Sabine Ocker, Comtech Services
May 15, 2020
Enabling user self-service is at the center of many organization’s content strategy. We know that users who are used to finding virtually any piece of information they require through the internet expect the same behavior for any product they use as well. They expect to have ready answers to their questions, step-by-step instructions to complete their tasks, and specifics for troubleshooting and resolving any issues they encounter. In fact, some research studies indicate that 90% of today’s consumers expect an organization to offer a self-service customer support portal, and that number will likely increase to 100%. Self-support portals set up an organization’s user-centric content strategy in three essential ways.
First, all modern content consumers expect technical content to be searchable. The number one complaint of users is that they cannot rapidly find the information they need, and the most common request is to make searches more “Google-like.” In order to be able to deliver on this requirement, an organization must have developed a metadata strategy based on a common, enterprise-wide taxonomy and provide users access to a search engine that can use that metadata to provide relevant, appropriately prioritized search results, which provide not only the title, but short descriptions and often information such as publication date, to help users get the answer they are seeking. That answer could be located in a knowledge base article, a community forum post, a training video, or in a product technical documentation manual.
The good news about this fact is that there is no need to merge different tagging structures into a unified approach, as support of taxonomy and metadata enabled search facets are a function of most self-service delivery platforms.
Second, most organizations recognize the main purpose of technical product documentation is to support the needs of the users of the product. To meet that goal, it is imperative that the organization understand who their users are and what they both need and expect from the documentation. Even after the initial work of identifying the requirements of target and secondary audience are in place, these goals and what users do to find information related to achieving those goals will continue to evolve over time. This is why the ability to gather user feedback is vital to the continued success of any content strategy. Self-support portals facilitate this in key ways—user ratings, user comments, and user analytics.
User ratings (either in a numerical rate or a thumbs up/down) provides unequivocal insight into what content users find helpful to answer their questions. As user ratings help organizations focus on what types of content to prioritize, user comments guide organizations in what content improvements to make. A strong content strategy incorporates mechanisms to add customer feedback to the product documentation planning process and as part of the content creation lifecycle.
Just as user ratings and comments give organizations the means to continuously assess product content against changing user requirements, search analytics help organizations make tweaks to the taxonomy strategy to accommodate advances in user search behavior. These advances ideally could result in modifications to keyword, titling, short description metadata in the source data, or in changes to the search engine precision or recall relevancy measures.
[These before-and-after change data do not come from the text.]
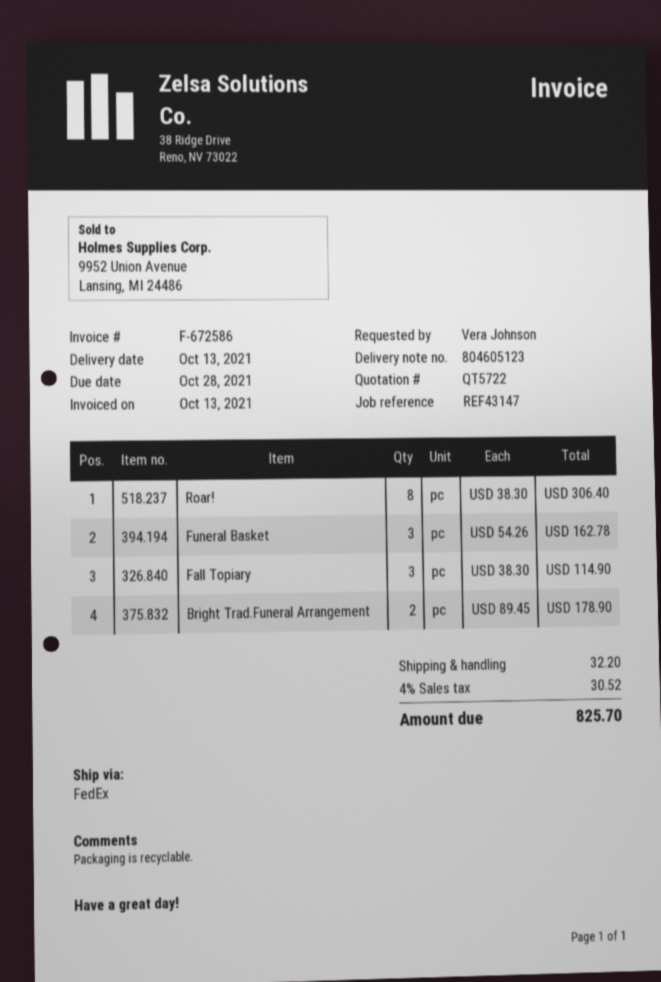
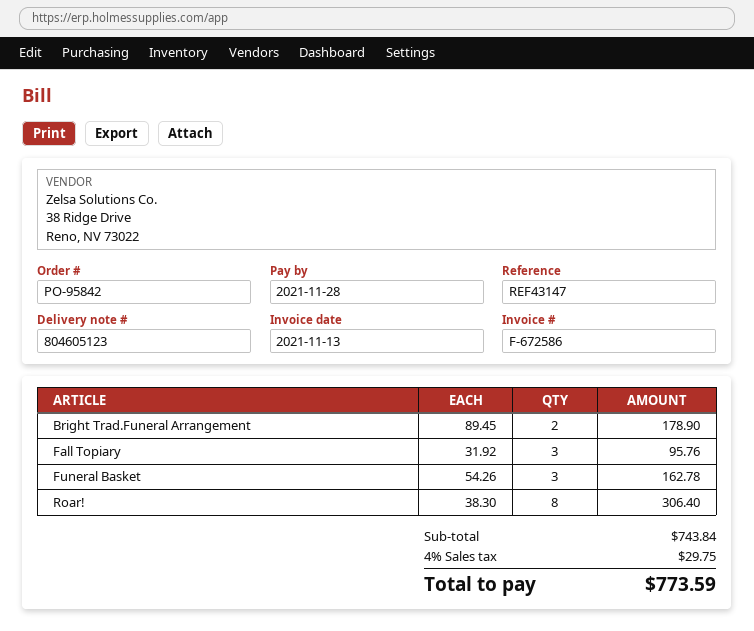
invoice date: 2021-10-13 -> 2021-11-13
due date: 2021-10-28 -> 2021-11-28
Fall Topiary: 3 x 38.30 = 114.90 -> 3 x 31.92 = 95.76
shipping: 32.20 -> none
tax: 4% = 30.52 -> 4% = 29.75
total: 825.70 -> 773.59

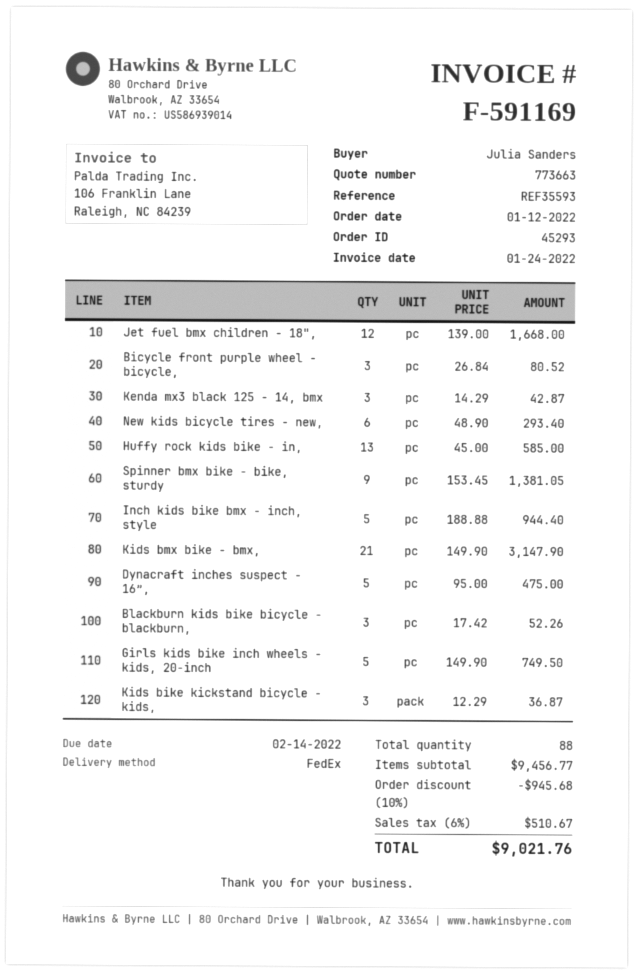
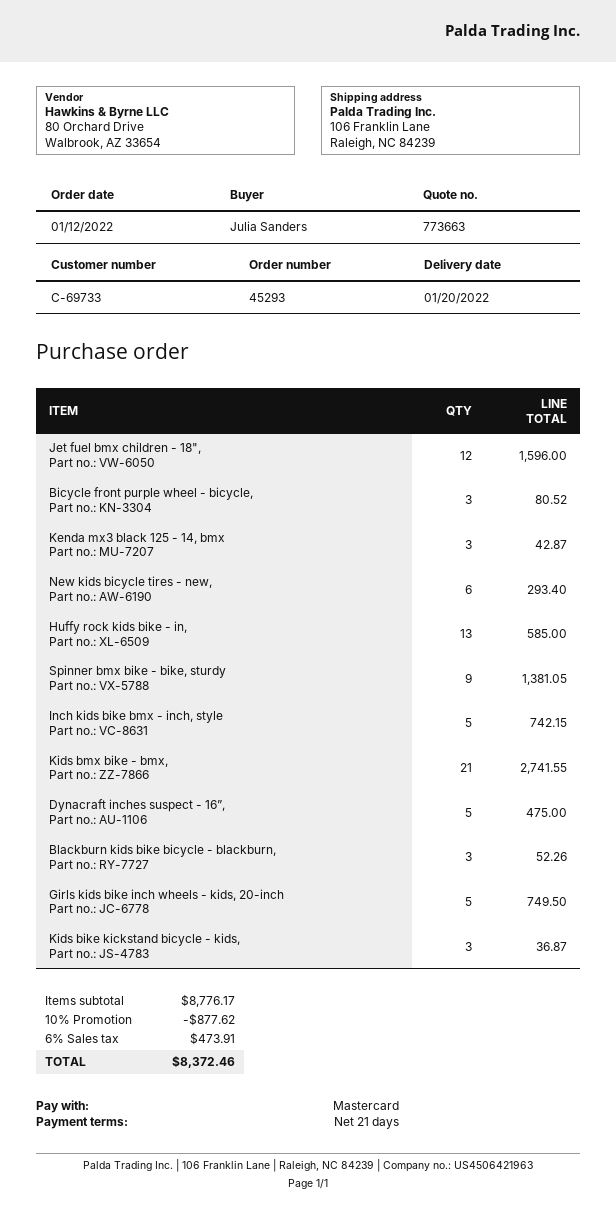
Jet fuel bmx children - 18",: 12 for 1668.00 -> 12 for 1596.00
Inch kids bike bmx - inch, style: 5 for 944.40 -> 5 for 742.15
Kids bmx bike - bmx,: 21 for 3147.90 -> 21 for 2741.55
subtotal: 9456.77 -> 8776.17
discount: 10% = 945.68 -> 10% = 877.62
tax: 6% = 510.67 -> 6% = 473.91
total: 9021.76 -> 8372.46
Fortunately, one of the most compelling benefits of a self-service support portal is a strong search experience and easy access to good analytics about the user.
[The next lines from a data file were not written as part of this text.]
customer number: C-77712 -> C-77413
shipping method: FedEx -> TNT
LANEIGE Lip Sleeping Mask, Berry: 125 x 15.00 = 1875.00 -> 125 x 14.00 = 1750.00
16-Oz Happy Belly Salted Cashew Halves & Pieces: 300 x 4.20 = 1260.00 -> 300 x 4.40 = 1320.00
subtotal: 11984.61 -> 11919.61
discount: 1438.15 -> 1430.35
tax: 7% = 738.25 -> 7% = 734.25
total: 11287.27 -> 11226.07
A self-service support portal’s secret weapon is the ability to break down content silos, and that is the third content strategy benefits. There is a tremendous amount of data that tells us that users are looking for answers, and they don’t care if those answers are in the form of a documentation manual, a community blog post, a training video, or a knowledge base article. Because self-service support portals can ingest both structured and unstructured content, providing the content is tagged consistently against common business-critical metadata such as product, audience, and content type, users can better focus on getting the information they expect in the format they prefer without needing to traverse a company organizational chart. Users have complete access to a larger content corpus in a unified content experience which they can further personalize. Some of the effort of breaking down content silos involves a shift in the culture of your organization, but more often than not, it comes down to implementing the right technologies.
If your organization is already looking to implement a self-service support portal, congratulations! Otherwise, if you’d like to investigate how a self-service support portal might better enable your organization’s content strategy, below are links to some leading vendors:
In addition, your cCMS may also have a self-service support portal option which you could explore. Either way, don’t be surprised if you hear harp music playing!